- REQUIRED WORK
Skip the pictures and retype exactly the lines from the one holding "text: Vendor ->" through the end of the entries.

- DATA SHOWN
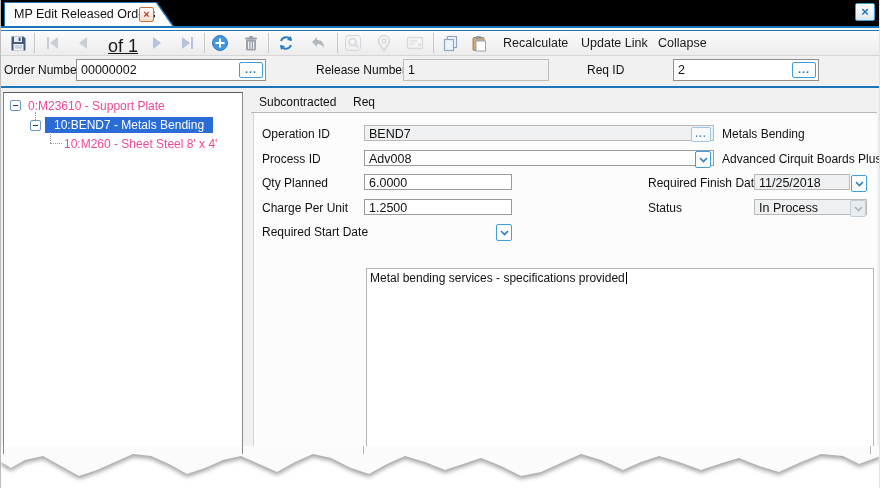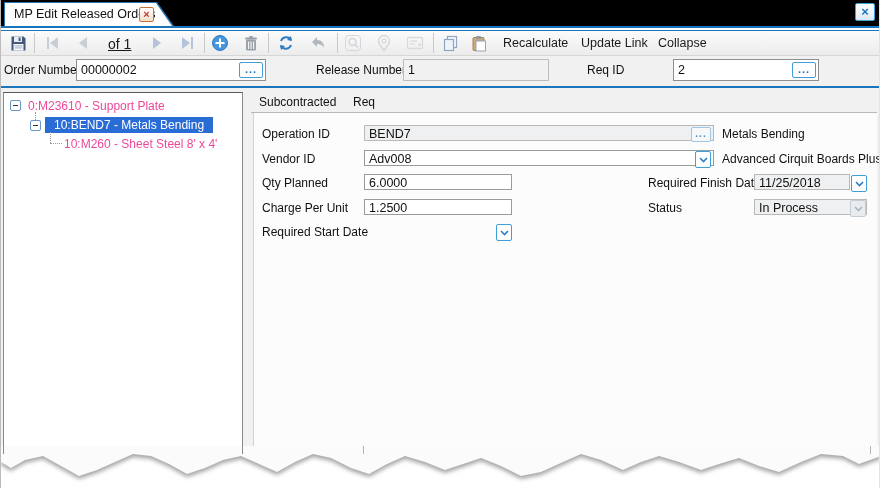"of 1" .of-label { font-size: 14px -> 18px }
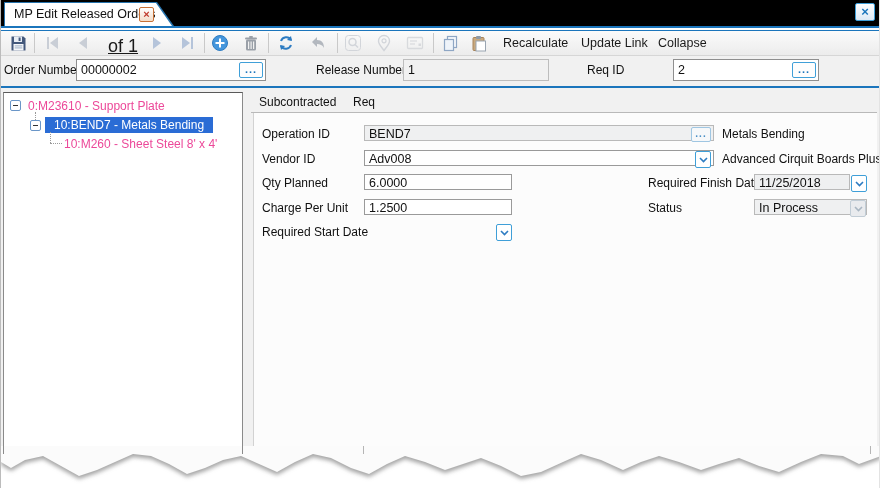"Vendor ID" span.frm-label { text: Vendor -> Process }
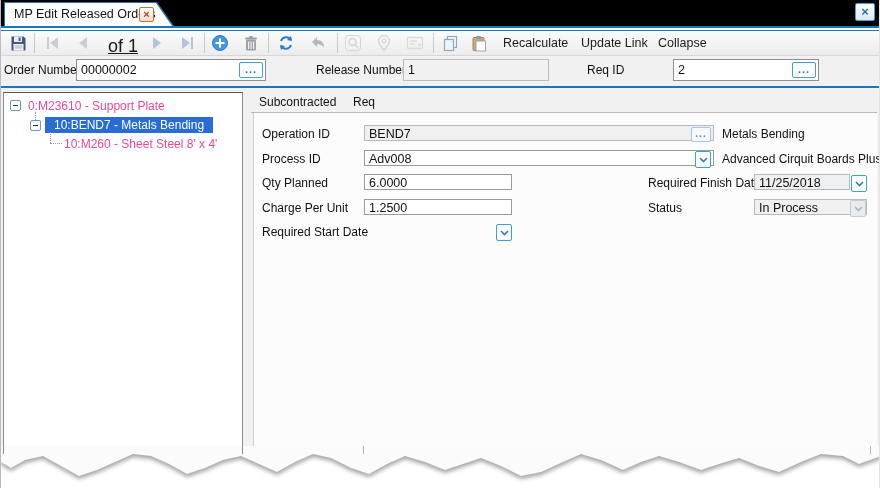"Metal bending services - specifications" div.notes-area { html: none -> <div> <span>Metal bending services - specifications provided</span><span></span> </div> }
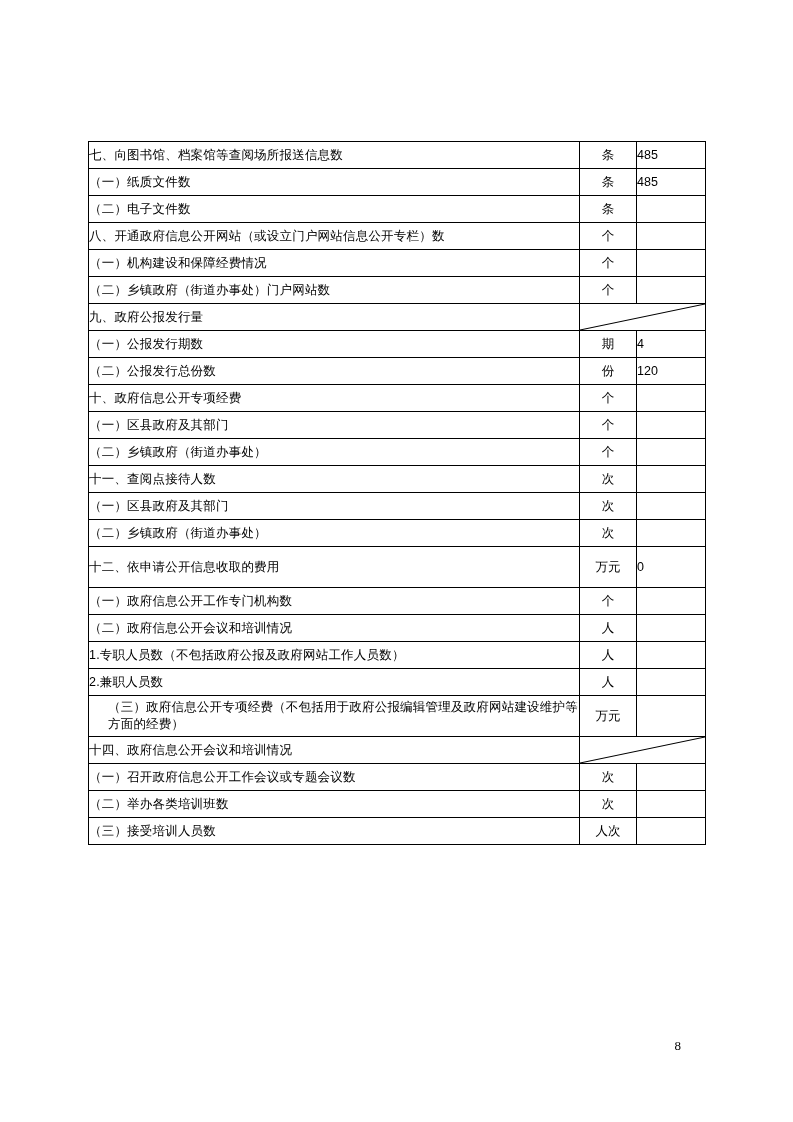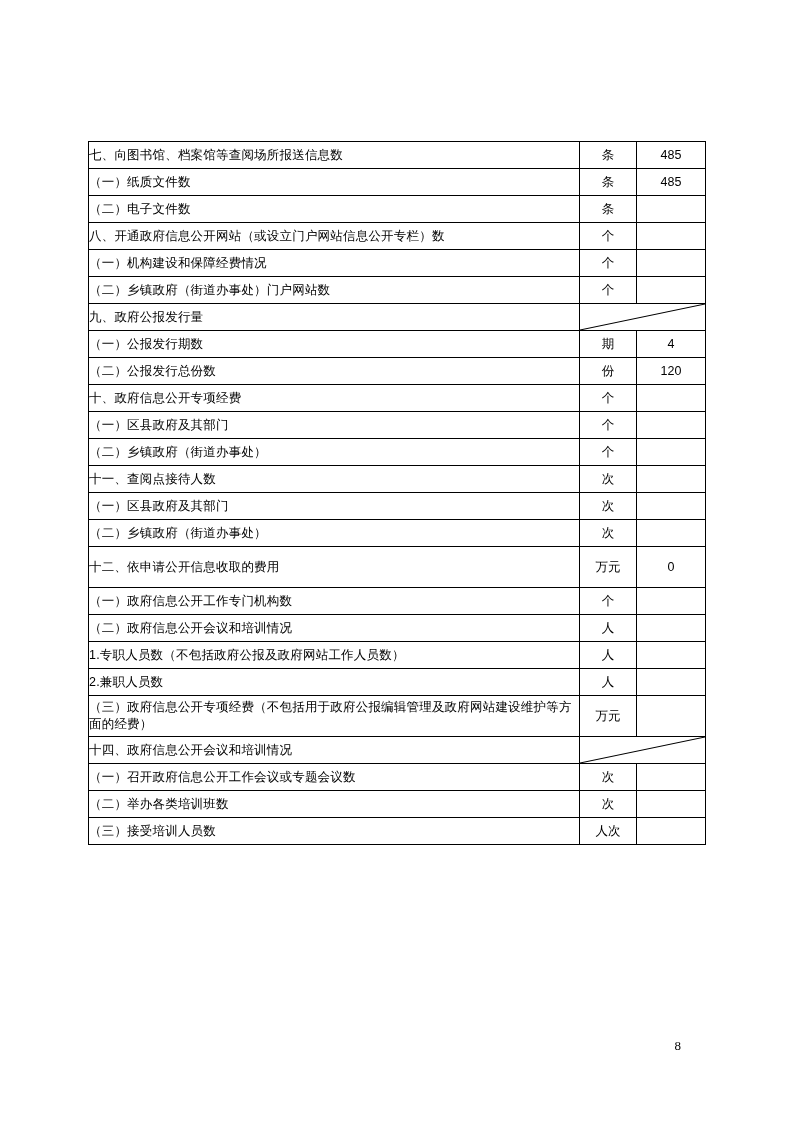"485" td.value { text-align: center -> none }
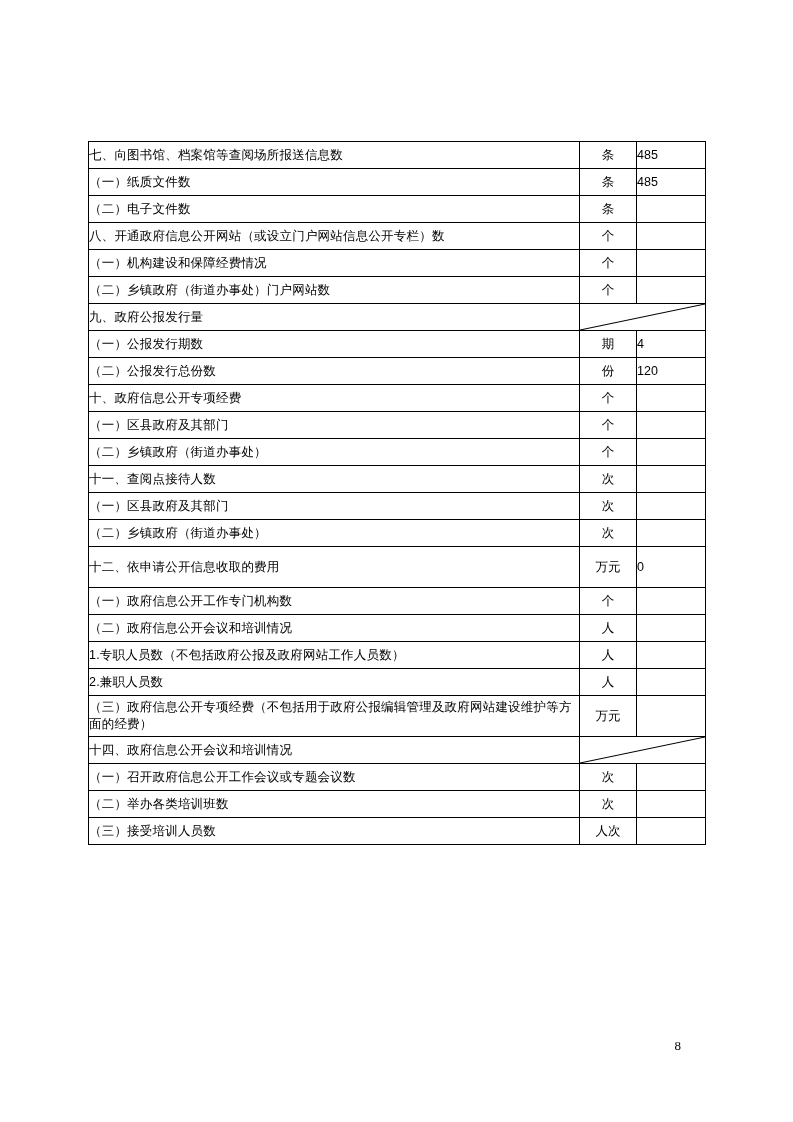"（三）政府信息公开专项经费（不包括用于政府公报编辑管理及政府网站建设维护等方面的" td.label { padding-left: none -> 19px }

- ANSWER AREA
"Vendor ID" span.frm-label { text: Vendor -> Process }
"Metal bending services - specifications" div.notes-area { html: none -> <div> <span>Metal bending services - specifications provided</span><span></span> </div> }
"485" td.value { text-align: center -> none }
"（三）政府信息公开专项经费（不包括用于政府公报编辑管理及政府网站建设维护等方面的" td.label { padding-left: none -> 19px }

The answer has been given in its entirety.